**** Data supplied ****
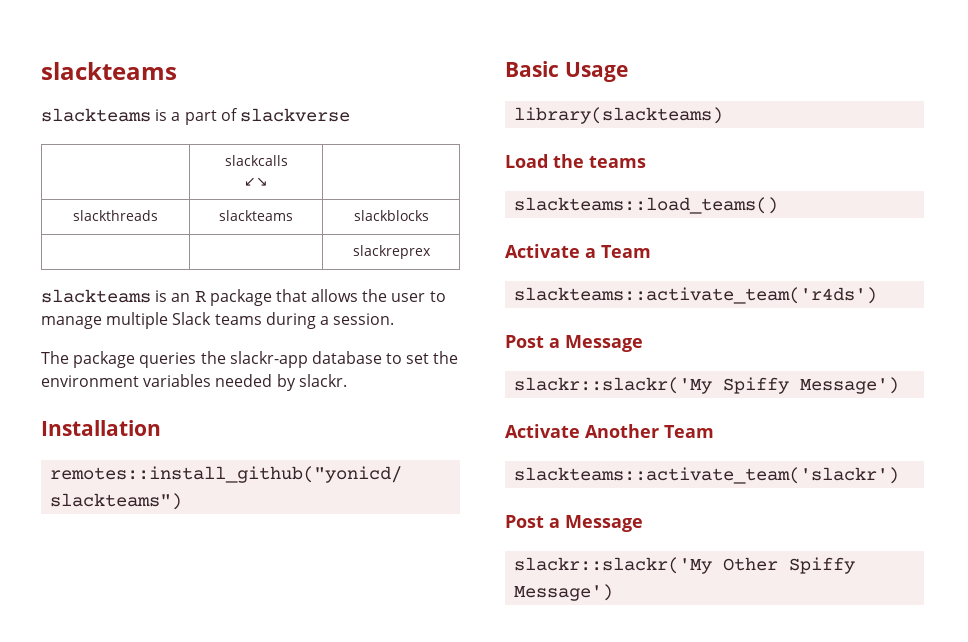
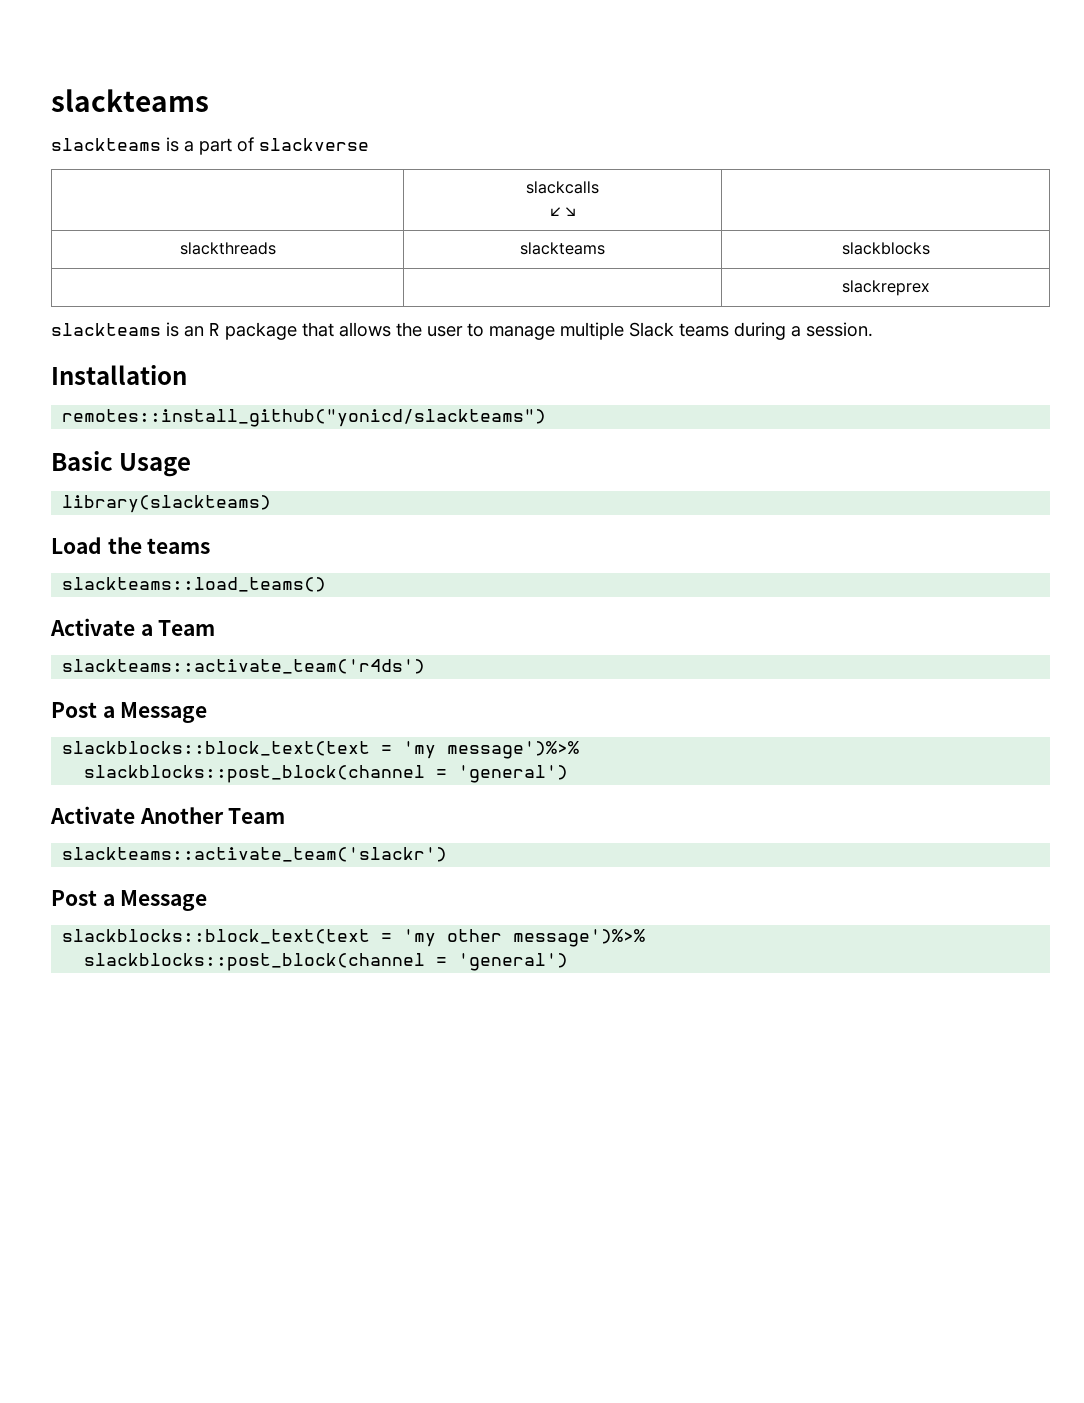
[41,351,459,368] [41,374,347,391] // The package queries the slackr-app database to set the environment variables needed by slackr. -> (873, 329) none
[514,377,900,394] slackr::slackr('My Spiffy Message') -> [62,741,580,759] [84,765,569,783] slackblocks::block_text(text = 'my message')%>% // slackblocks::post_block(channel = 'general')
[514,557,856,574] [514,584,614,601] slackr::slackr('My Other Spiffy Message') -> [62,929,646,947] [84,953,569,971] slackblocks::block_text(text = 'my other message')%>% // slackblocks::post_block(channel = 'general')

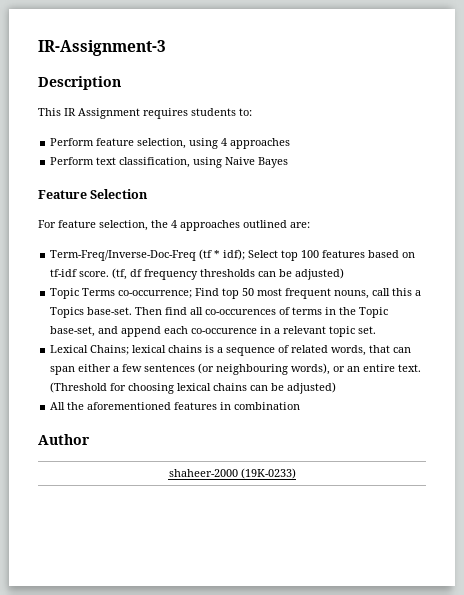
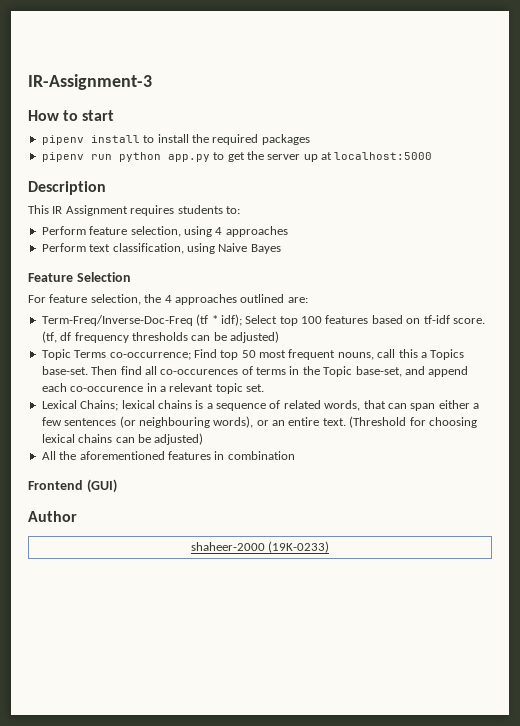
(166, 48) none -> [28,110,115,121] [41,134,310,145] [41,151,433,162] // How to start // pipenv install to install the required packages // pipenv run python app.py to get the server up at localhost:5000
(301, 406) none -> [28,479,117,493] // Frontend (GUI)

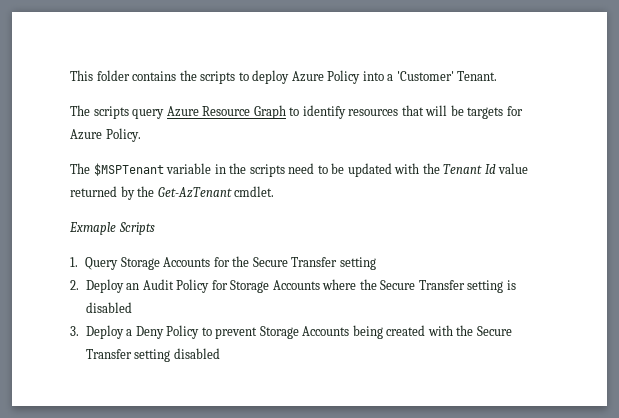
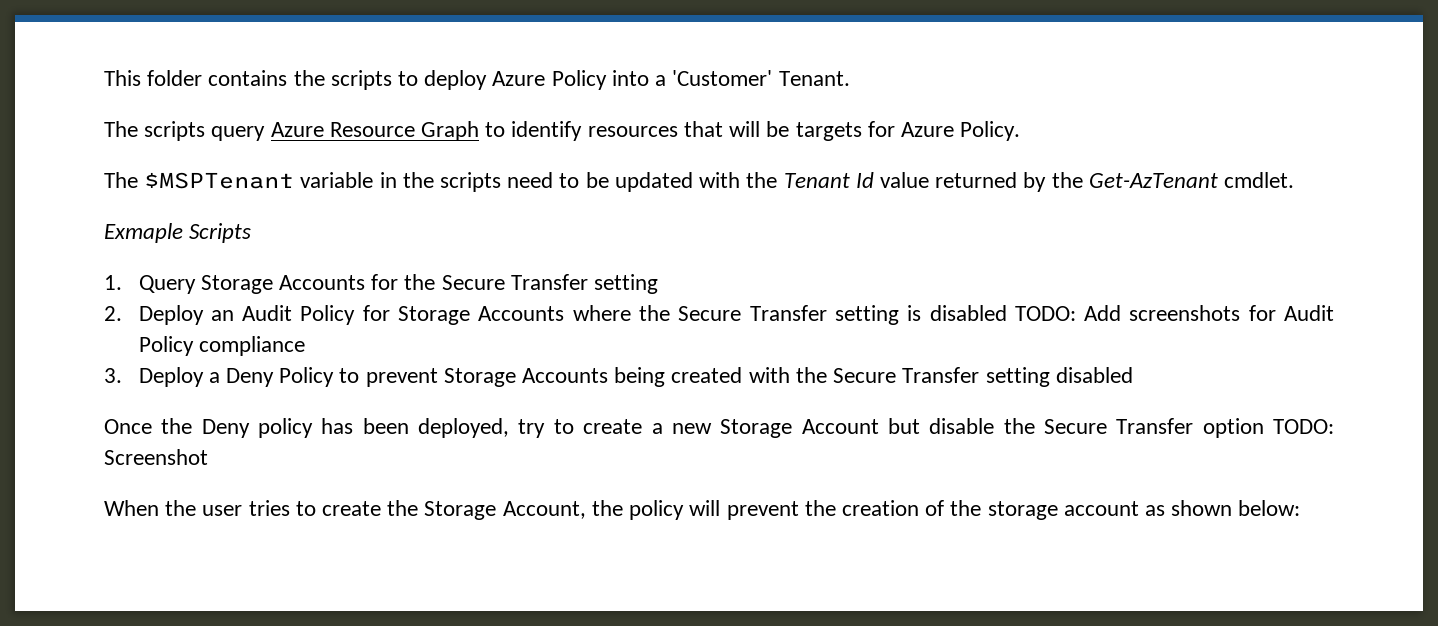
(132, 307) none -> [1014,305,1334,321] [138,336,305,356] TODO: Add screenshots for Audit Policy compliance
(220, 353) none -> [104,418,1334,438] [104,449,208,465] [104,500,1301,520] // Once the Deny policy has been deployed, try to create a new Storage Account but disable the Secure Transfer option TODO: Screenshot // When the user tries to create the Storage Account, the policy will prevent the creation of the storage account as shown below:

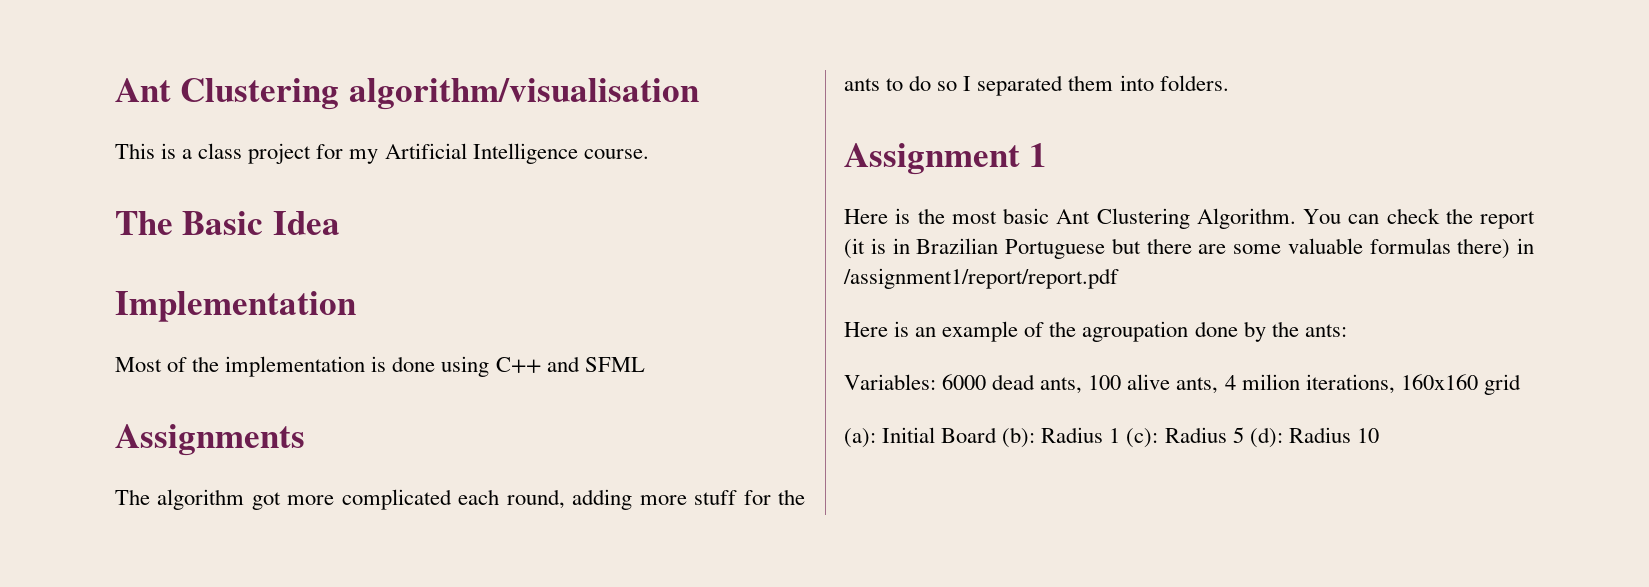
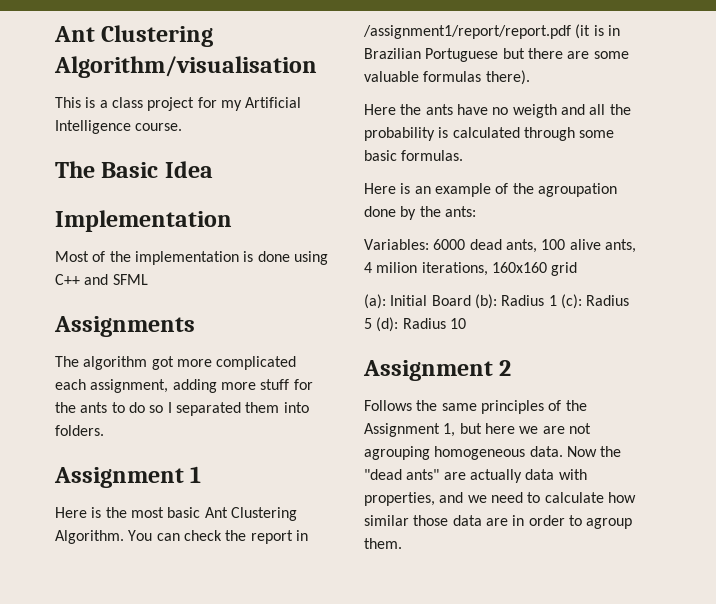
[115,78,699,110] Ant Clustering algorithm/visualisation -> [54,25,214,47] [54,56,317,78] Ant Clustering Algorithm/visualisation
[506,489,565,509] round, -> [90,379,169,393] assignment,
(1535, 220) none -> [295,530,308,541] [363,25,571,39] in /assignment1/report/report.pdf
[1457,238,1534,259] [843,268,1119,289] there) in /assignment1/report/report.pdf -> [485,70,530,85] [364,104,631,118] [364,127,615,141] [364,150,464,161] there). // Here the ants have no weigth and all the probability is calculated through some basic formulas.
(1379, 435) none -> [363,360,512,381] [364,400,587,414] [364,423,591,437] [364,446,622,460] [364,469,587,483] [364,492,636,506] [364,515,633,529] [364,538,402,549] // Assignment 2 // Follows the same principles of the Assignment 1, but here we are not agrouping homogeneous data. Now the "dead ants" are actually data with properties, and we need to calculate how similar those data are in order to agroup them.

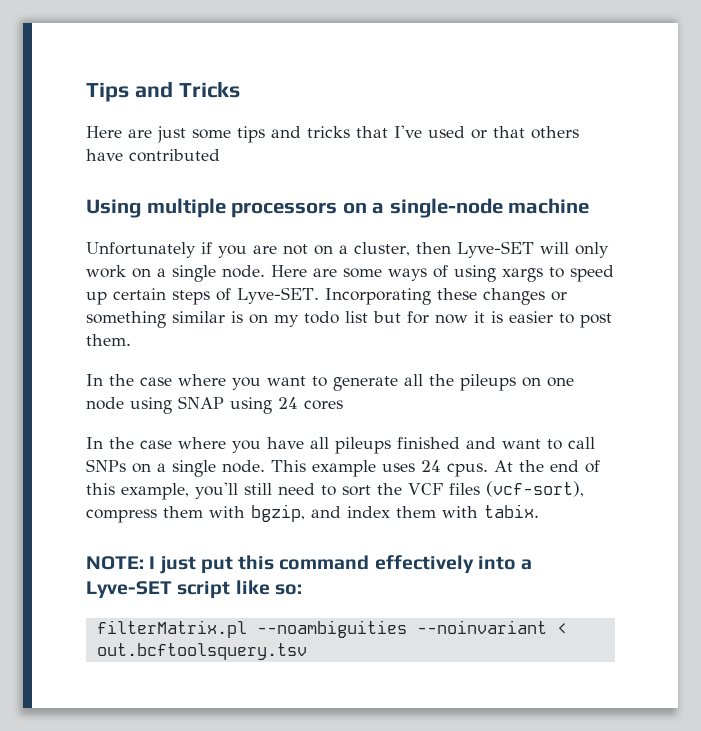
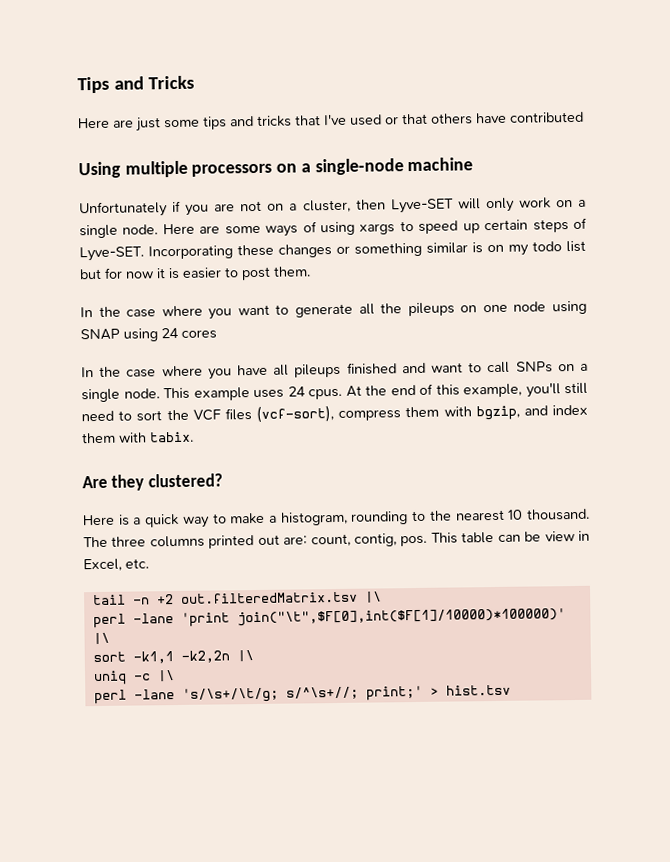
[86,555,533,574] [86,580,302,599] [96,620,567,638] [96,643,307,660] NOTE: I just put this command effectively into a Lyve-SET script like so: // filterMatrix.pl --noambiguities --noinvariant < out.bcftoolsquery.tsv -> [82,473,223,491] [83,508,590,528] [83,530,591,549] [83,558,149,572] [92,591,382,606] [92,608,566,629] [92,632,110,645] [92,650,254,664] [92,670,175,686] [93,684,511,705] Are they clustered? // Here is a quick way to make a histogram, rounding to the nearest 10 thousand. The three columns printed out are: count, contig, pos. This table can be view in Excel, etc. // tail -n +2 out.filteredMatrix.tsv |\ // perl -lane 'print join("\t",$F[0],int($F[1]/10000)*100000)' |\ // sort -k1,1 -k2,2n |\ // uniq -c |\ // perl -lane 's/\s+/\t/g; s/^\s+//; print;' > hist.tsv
****
* _What the exercise asks_
Please report every line in the entries above that holds the string "Spiffy".

* _Response below_
[514,377,900,394] slackr::slackr('My Spiffy Message') -> [62,741,580,759] [84,765,569,783] slackblocks::block_text(text = 'my message')%>% // slackblocks::post_block(channel = 'general')
[514,557,856,574] [514,584,614,601] slackr::slackr('My Other Spiffy Message') -> [62,929,646,947] [84,953,569,971] slackblocks::block_text(text = 'my other message')%>% // slackblocks::post_block(channel = 'general')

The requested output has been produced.